ZS: There’s this way that Hope it floats gets interestingly contained within Would you believe me if I showed you. I don’t know if the person looking into the water is themselves a monster. I don’t know if it’s this kind of reflection of some kind of monstrous interiority, some kind of reflection of Blackness and the voided absenting of Black interiority. But there’s this really interesting way that this woman is surrounded by all of these symbols, some of which are kind of totemic instruments of power.
You’re constantly hiding easter eggs in all your work. You’re always traversing this borderland, moving from one element to the next, almost in search of something. This is the eternal question, maybe the question you’re asking yourself about your practice or the kind of existential diasporic question we’re always asking ourselves: what are we doing here?
NO: I use “breadcrumbs” to try to make sense of the monsters. I used to call them my sea monsters. When you think about the old maps of the world, sea monsters came about by way of explaining and identifying the unknown. It wasn’t directly from a true account, more so an imagination. If you play with that idea, it’s just you imposing monstrosity on the things around you as a result of your own fear.
That’s the way I was thinking about the sea monster: it’s something I’m still unpacking and trying to understand my proximity to. For Hope it floats, if you look down at the bottom left corner, you’ll see that the sea monster’s hand comes out and and overlaps with the other hand as a way of speaking to the idea that he’s looking at himself, but then actually the sea monster is its own being.
ZS: The bordering between the kind of self and the other and the monstrous other here.

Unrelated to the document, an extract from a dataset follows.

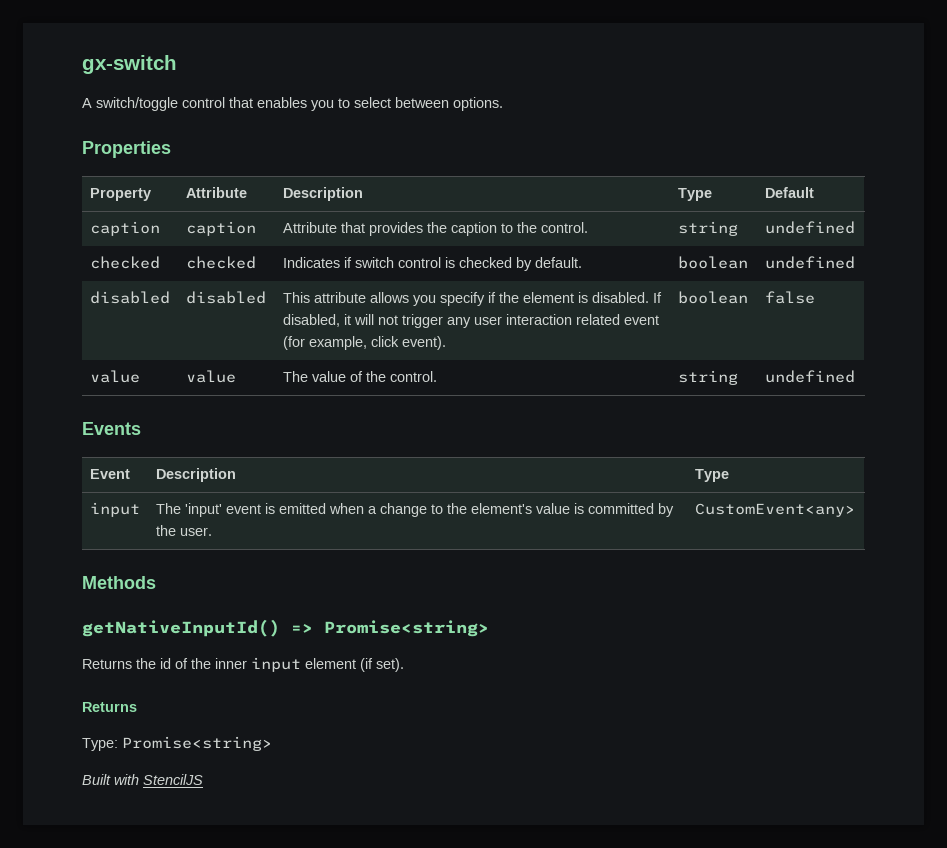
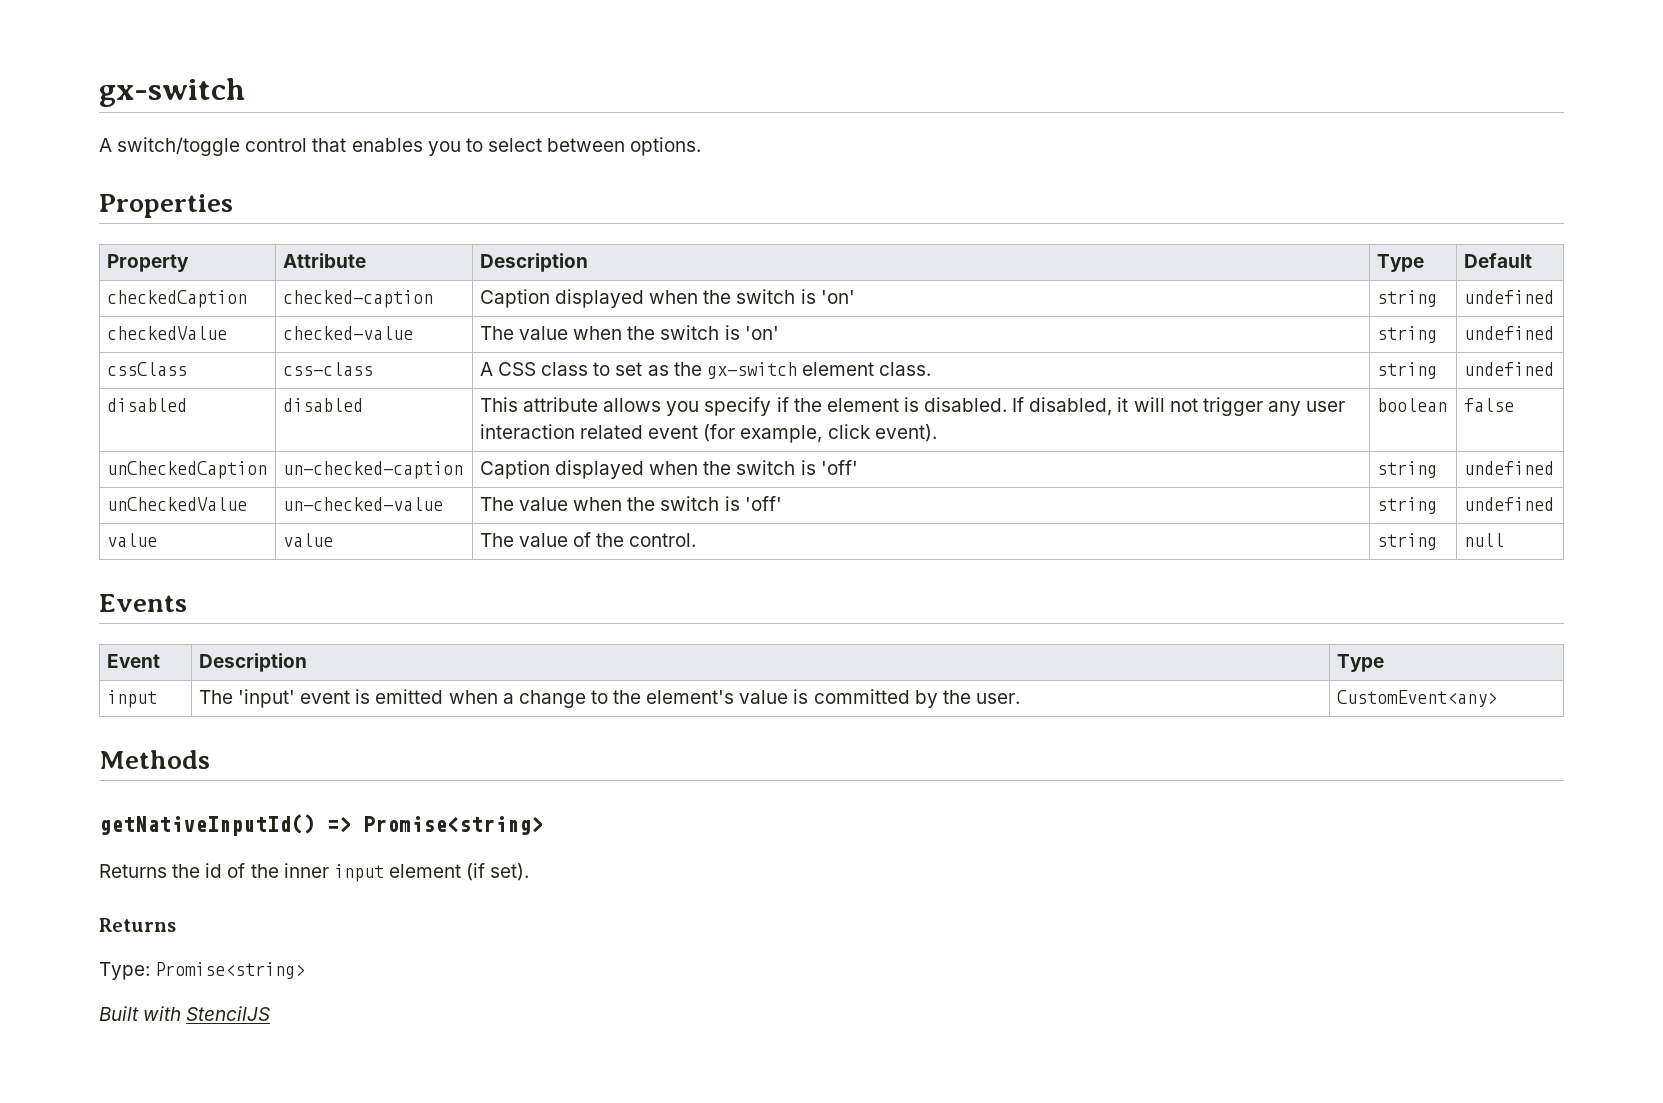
[89,221,160,236] [185,221,256,236] [282,222,588,236] [677,221,738,236] [764,221,855,234] [89,256,160,269] [185,256,256,269] [282,257,582,271] [677,256,748,269] caption | caption | Attribute that provides the caption to the control. | string | undefined // checked | checked | Indicates if switch control is checked by default. | boolean -> [106,290,247,308] [282,290,433,308] [479,289,855,308] [1376,290,1437,307] [1463,290,1554,304] [106,326,227,340] [282,326,413,340] [479,325,779,340] [1376,326,1437,343] [1463,326,1554,340] [106,362,187,376] [282,362,373,376] [479,362,932,379] [1376,362,1437,379] checkedCaption | checked-caption | Caption displayed when the switch is 'on' | string | undefined // checkedValue | checked-value | The value when the switch is 'on' | string | undefined // cssClass | css-class | A CSS class to set as the gx-switch element class. | string
(815, 297) none -> [106,461,267,479] [282,461,463,479] [479,460,858,479] [1376,461,1437,478] [1463,461,1554,475] [106,497,247,511] [282,497,443,511] [479,496,782,511] [1376,497,1437,514] [1463,497,1554,511] // unCheckedCaption | un-checked-caption | Caption displayed when the switch is 'off' | string | undefined // unCheckedValue | un-checked-value | The value when the switch is 'off' | string | undefined
[764,370,855,383] undefined -> [1463,533,1504,547] null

NO: That’s exactly the action of Would you believe if I showed you – the deliverance of that story, this gesture of seeing something and not being believed, trying to come together to identify it, cultivate our shared understanding of this terror, and then present it to others. If you go back to Faith of Fishing, they’re throwing this big casting net, but at the bottom of that painting is just the dorsal fin peeking out: the dorsal fins of the monster touching that barrier if we’re speaking about the border or the portal.
ZS: It’s making itself known, but it’s only making itself known if you understand what you’re looking at.
NO: Like pareidolia. If we were looking at clouds together, you could look at the entire sky and never catch what I was talking about. But once I finally get you to understanding that, for example, a curve right there is for me the bridge of the nose, then you start to play with the drawing that’s in my head. You’re able to see what I’m seeing from my perspective.
About:
Nathaniel Oliver (b. 1996, Washington, D.C) is an artist living and working in New York, NY. Oliver received his BFA from the Rhode Island School of Design, Providence, RI, in 2018. Recent solo exhibitions include My Journey Was So Long So Yours Could Be Shorter, Karma, New York, NY (2024) and Limbo, HOUSING Gallery, New York, NY (2020). Recent group exhibitions include Self-Portraits, GRIMM, Amsterdam, The Netherlands (2024); Art and Design from 1900 to Now, RISD Museum, Providence, RI (2023); and Visions and Nightmares, Simone Subal Gallery, New York, NY (2021). Oliver is the recipient of the Becky Westcott ’98 Memorial Painting Award (2018) and the Gamblin Paint Award (2017). His work is in the collection of the RISD Museum, Providence, RI.
Zoé Samudzi is the Charles E. Scheidt Visiting Assistant Professor of Genocide Studies and Genocide Prevention at the Strassler Center for Holocaust and Genocide Studies at Clark University. She holds a PhD in Medical Sociology from the University of California, San Francisco in the Department of Social and Behavioral Sciences. Zoé is an associate editor with Parapraxis Magazine, and an art critic whose work has appeared in Art in America, Bookforum, The New Inquiry, The Architectural Review, The New Republic, and other outlets.